AIM OF THE EXERCISE — All lines of the data shown below should be output exactly as they stand.

[Items from a data source]
*-*-*

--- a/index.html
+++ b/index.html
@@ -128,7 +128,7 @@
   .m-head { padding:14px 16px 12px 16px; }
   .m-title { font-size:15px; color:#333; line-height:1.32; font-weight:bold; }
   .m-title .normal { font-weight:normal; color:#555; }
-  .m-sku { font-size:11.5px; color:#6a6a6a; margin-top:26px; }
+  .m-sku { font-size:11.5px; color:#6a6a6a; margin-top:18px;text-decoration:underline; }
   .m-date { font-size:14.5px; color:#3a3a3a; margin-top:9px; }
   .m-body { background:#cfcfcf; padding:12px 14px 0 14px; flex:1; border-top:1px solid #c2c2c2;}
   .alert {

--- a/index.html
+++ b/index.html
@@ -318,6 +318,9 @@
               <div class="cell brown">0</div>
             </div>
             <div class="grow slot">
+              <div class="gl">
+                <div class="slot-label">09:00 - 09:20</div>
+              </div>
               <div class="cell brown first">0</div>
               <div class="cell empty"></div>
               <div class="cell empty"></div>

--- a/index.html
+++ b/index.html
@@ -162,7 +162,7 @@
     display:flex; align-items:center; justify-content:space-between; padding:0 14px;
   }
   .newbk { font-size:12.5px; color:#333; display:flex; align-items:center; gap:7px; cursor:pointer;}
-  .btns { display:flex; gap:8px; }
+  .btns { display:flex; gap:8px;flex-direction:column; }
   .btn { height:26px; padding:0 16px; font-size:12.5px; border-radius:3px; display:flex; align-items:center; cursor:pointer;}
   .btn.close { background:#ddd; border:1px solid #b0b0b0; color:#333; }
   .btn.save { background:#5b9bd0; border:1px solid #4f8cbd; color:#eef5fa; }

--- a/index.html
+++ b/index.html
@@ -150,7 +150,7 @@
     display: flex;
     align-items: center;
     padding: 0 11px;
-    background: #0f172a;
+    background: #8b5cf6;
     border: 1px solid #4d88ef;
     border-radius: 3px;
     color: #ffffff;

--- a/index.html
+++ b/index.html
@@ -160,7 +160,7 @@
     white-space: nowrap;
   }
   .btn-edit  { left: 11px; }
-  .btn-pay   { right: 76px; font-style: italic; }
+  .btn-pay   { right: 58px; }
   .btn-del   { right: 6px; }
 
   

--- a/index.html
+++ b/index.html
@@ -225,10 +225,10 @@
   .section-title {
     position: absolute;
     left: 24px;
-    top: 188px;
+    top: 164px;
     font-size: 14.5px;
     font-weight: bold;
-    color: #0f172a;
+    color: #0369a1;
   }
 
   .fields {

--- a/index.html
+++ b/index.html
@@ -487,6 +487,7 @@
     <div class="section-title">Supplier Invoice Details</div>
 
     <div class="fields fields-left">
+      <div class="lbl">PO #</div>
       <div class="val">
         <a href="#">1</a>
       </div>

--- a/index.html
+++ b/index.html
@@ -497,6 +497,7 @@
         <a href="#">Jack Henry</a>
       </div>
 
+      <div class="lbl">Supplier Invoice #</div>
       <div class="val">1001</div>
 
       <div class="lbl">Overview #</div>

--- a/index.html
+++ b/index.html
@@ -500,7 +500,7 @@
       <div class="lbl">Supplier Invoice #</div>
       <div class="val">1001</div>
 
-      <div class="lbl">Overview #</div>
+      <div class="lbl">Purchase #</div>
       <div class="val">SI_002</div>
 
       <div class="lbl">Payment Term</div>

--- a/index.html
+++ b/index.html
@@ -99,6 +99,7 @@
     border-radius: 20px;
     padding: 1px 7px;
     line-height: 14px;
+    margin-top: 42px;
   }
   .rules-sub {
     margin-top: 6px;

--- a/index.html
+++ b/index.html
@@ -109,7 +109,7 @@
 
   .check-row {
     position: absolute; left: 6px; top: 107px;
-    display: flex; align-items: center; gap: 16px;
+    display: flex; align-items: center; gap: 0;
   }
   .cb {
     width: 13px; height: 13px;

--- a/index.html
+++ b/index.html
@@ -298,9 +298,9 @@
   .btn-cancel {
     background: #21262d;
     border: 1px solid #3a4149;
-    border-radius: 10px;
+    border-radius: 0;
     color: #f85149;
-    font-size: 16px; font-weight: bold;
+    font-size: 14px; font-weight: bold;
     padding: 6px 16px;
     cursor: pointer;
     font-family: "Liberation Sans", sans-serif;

*-*-*

RESPONSE BOX —
--- a/index.html
+++ b/index.html
@@ -128,7 +128,7 @@
   .m-head { padding:14px 16px 12px 16px; }
   .m-title { font-size:15px; color:#333; line-height:1.32; font-weight:bold; }
   .m-title .normal { font-weight:normal; color:#555; }
-  .m-sku { font-size:11.5px; color:#6a6a6a; margin-top:26px; }
+  .m-sku { font-size:11.5px; color:#6a6a6a; margin-top:18px;text-decoration:underline; }
   .m-date { font-size:14.5px; color:#3a3a3a; margin-top:9px; }
   .m-body { background:#cfcfcf; padding:12px 14px 0 14px; flex:1; border-top:1px solid #c2c2c2;}
   .alert {

--- a/index.html
+++ b/index.html
@@ -318,6 +318,9 @@
               <div class="cell brown">0</div>
             </div>
             <div class="grow slot">
+              <div class="gl">
+                <div class="slot-label">09:00 - 09:20</div>
+              </div>
               <div class="cell brown first">0</div>
               <div class="cell empty"></div>
               <div class="cell empty"></div>

--- a/index.html
+++ b/index.html
@@ -162,7 +162,7 @@
     display:flex; align-items:center; justify-content:space-between; padding:0 14px;
   }
   .newbk { font-size:12.5px; color:#333; display:flex; align-items:center; gap:7px; cursor:pointer;}
-  .btns { display:flex; gap:8px; }
+  .btns { display:flex; gap:8px;flex-direction:column; }
   .btn { height:26px; padding:0 16px; font-size:12.5px; border-radius:3px; display:flex; align-items:center; cursor:pointer;}
   .btn.close { background:#ddd; border:1px solid #b0b0b0; color:#333; }
   .btn.save { background:#5b9bd0; border:1px solid #4f8cbd; color:#eef5fa; }

--- a/index.html
+++ b/index.html
@@ -150,7 +150,7 @@
     display: flex;
     align-items: center;
     padding: 0 11px;
-    background: #0f172a;
+    background: #8b5cf6;
     border: 1px solid #4d88ef;
     border-radius: 3px;
     color: #ffffff;

--- a/index.html
+++ b/index.html
@@ -160,7 +160,7 @@
     white-space: nowrap;
   }
   .btn-edit  { left: 11px; }
-  .btn-pay   { right: 76px; font-style: italic; }
+  .btn-pay   { right: 58px; }
   .btn-del   { right: 6px; }
 
   

--- a/index.html
+++ b/index.html
@@ -225,10 +225,10 @@
   .section-title {
     position: absolute;
     left: 24px;
-    top: 188px;
+    top: 164px;
     font-size: 14.5px;
     font-weight: bold;
-    color: #0f172a;
+    color: #0369a1;
   }
 
   .fields {

--- a/index.html
+++ b/index.html
@@ -487,6 +487,7 @@
     <div class="section-title">Supplier Invoice Details</div>
 
     <div class="fields fields-left">
+      <div class="lbl">PO #</div>
       <div class="val">
         <a href="#">1</a>
       </div>

--- a/index.html
+++ b/index.html
@@ -497,6 +497,7 @@
         <a href="#">Jack Henry</a>
       </div>
 
+      <div class="lbl">Supplier Invoice #</div>
       <div class="val">1001</div>
 
       <div class="lbl">Overview #</div>

--- a/index.html
+++ b/index.html
@@ -500,7 +500,7 @@
       <div class="lbl">Supplier Invoice #</div>
       <div class="val">1001</div>
 
-      <div class="lbl">Overview #</div>
+      <div class="lbl">Purchase #</div>
       <div class="val">SI_002</div>
 
       <div class="lbl">Payment Term</div>

--- a/index.html
+++ b/index.html
@@ -99,6 +99,7 @@
     border-radius: 20px;
     padding: 1px 7px;
     line-height: 14px;
+    margin-top: 42px;
   }
   .rules-sub {
     margin-top: 6px;

--- a/index.html
+++ b/index.html
@@ -109,7 +109,7 @@
 
   .check-row {
     position: absolute; left: 6px; top: 107px;
-    display: flex; align-items: center; gap: 16px;
+    display: flex; align-items: center; gap: 0;
   }
   .cb {
     width: 13px; height: 13px;

--- a/index.html
+++ b/index.html
@@ -298,9 +298,9 @@
   .btn-cancel {
     background: #21262d;
     border: 1px solid #3a4149;
-    border-radius: 10px;
+    border-radius: 0;
     color: #f85149;
-    font-size: 16px; font-weight: bold;
+    font-size: 14px; font-weight: bold;
     padding: 6px 16px;
     cursor: pointer;
     font-family: "Liberation Sans", sans-serif;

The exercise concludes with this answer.